Vernizzi and the Color of Affections

A journey through Renato Vernizzi's family portraits

Autoritratto con cappello (1924) by Renato VernizziAPE Parma Museum

Opening the path is a self-portrait, of twentieth-century appeal, perhaps the first of many made by the artist, aware that he possesses a certain physique du rôle: almost like an actor, here he is in this 1924 self-portrait.

Autoritratto (allo specchio dello studio) (1965) by Renato VernizziAPE Parma Museum

The genre of the portrait shows the stylistic evolution of Vernizzi, who in the 1950s studied Diego Velázquez, Frans Hals, Francisco Goya, Édouard Manet and Giovanni Boldini. Forty years later, he is in a new self-portrait.

Autoritratto col cappello di paglia (1968) by Renato VernizziAPE Parma Museum

His line gradually becomes more refined and refined, focusing on light and colors, without ever undermining the fresh immediacy typical of his work, as is clearly evident in this self-portrait.

I fratellini (1948/1949) by Renato VernizziAPE Parma Museum

Through the numerous family portraits, Vernizzi returns the plot of a simple and reassuring everyday life. The background is often the home and the garden of the house in Viale Marche in Milan. The work "The brothers" shows Luca and Isabella sitting on the sofa.

Isabella con la girandola (1948) by Renato VernizziAPE Parma Museum

His daughter Isabella, defined by the artist himself as "a delightful inspiration", is the most frequently represented family subject. Here she is, small and plump, in "Isabella with the pinwheel" (1949), portrayed in a moment of poetic enchantment.

Isabella (1954) by Renato VernizziAPE Parma Museum

In this painting from 1954, Isabella is portrayed as an older girl, resting with a little affectation, almost like a small model, but with the estranged and dreamy gaze of a little girl who perhaps would like to run to play.

Isabella, il gatto e i pesci rossi (1954) by Renato VernizziAPE Parma Museum

All the magic of childhood is contained in the work "Isabella, the cat and the goldfish", also from 1954, where the small pose surrounded by the beloved black cat and goldfish.

Luca fa i compiti (1945 (ma 1947)) by Renato VernizziAPE Parma Museum

The son Luca, whose father portrays his growth with a thoughtful gaze, is a schoolboy with blond hair and a black apron in "Luca does his homework" and "Luca rests after homework" from 1947. The short narrative sequence offers the starting point for a tender story of domestic life.

Luca si riposa dopo i compiti (1947) by Renato VernizziAPE Parma Museum

Ritratto di Luca di spalle alla finestra (1956) by Renato VernizziAPE Parma Museum

The "Portrait of Luke with his back to the window" (1956) shows the growing son, a small man, serious and composed, who looks at his father attentively.

Ritratto di mia moglie (1953) by Renato VernizziAPE Parma Museum

The portraits of his wife, the painter Maria Teresa Cavalli, are also of great charm. An elegant woman, she almost looks like a lady from other times in this portrait from 1953, a work skillfully built on the refined harmony of color contrasts.

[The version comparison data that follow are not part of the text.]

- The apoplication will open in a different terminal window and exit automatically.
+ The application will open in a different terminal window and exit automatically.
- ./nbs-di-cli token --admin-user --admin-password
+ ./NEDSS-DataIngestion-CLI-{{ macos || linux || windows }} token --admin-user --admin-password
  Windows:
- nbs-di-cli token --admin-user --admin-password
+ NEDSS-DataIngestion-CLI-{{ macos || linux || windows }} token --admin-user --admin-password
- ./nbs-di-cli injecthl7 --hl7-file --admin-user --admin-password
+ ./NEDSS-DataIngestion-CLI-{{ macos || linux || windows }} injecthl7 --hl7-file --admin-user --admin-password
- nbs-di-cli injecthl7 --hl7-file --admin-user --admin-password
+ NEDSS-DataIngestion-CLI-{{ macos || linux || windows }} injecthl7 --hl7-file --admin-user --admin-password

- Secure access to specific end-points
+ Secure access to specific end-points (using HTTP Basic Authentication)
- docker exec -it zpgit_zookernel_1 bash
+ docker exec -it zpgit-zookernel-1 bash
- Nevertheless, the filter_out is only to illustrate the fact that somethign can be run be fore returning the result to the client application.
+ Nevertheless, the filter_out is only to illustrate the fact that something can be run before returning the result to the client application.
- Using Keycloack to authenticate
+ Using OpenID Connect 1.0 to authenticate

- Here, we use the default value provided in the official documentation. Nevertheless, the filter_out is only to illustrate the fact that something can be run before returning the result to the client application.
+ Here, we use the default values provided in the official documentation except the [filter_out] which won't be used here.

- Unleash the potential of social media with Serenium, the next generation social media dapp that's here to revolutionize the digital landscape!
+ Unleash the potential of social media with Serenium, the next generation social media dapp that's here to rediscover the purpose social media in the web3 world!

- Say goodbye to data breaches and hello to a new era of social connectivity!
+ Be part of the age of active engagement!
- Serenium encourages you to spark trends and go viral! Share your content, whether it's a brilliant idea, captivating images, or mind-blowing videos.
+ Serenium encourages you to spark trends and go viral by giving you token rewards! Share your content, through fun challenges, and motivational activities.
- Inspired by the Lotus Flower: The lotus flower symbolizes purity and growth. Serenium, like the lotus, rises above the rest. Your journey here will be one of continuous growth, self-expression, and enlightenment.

Maria Teresa con cappello di feltro (1961) by Renato VernizziAPE Parma Museum

In this portrait from 1961, the wife is decidedly more contemporary in clothing (the sweater and hat) and the red lipstick, which enhances the warm amber color of the earrings.

The Platters (1961) by Renato VernizziAPE Parma Museum

Adolescence, music, changing tastes. The protagonist of this painting is the daughter Isabella, with short hair, but also the setting, with the title drawn from the disc in the background: "The Platters" (1961).

Il padre seduto sulla sedia (1954) by Renato VernizziAPE Parma Museum

The father, portrayed in a pensive attitude, is the subject of this 1954 painting, where all the tenderness of the painter's gaze towards the elderly parent emerges.

Ritratto di mio padre (1957) by Renato VernizziAPE Parma Museum

Again his father Ettore, a decorator in whose workshop Renato Vernizzi became passionate about colors, is portrayed here in the midst of canvases and frames, intent on reading the newspaper while smoking a cigar.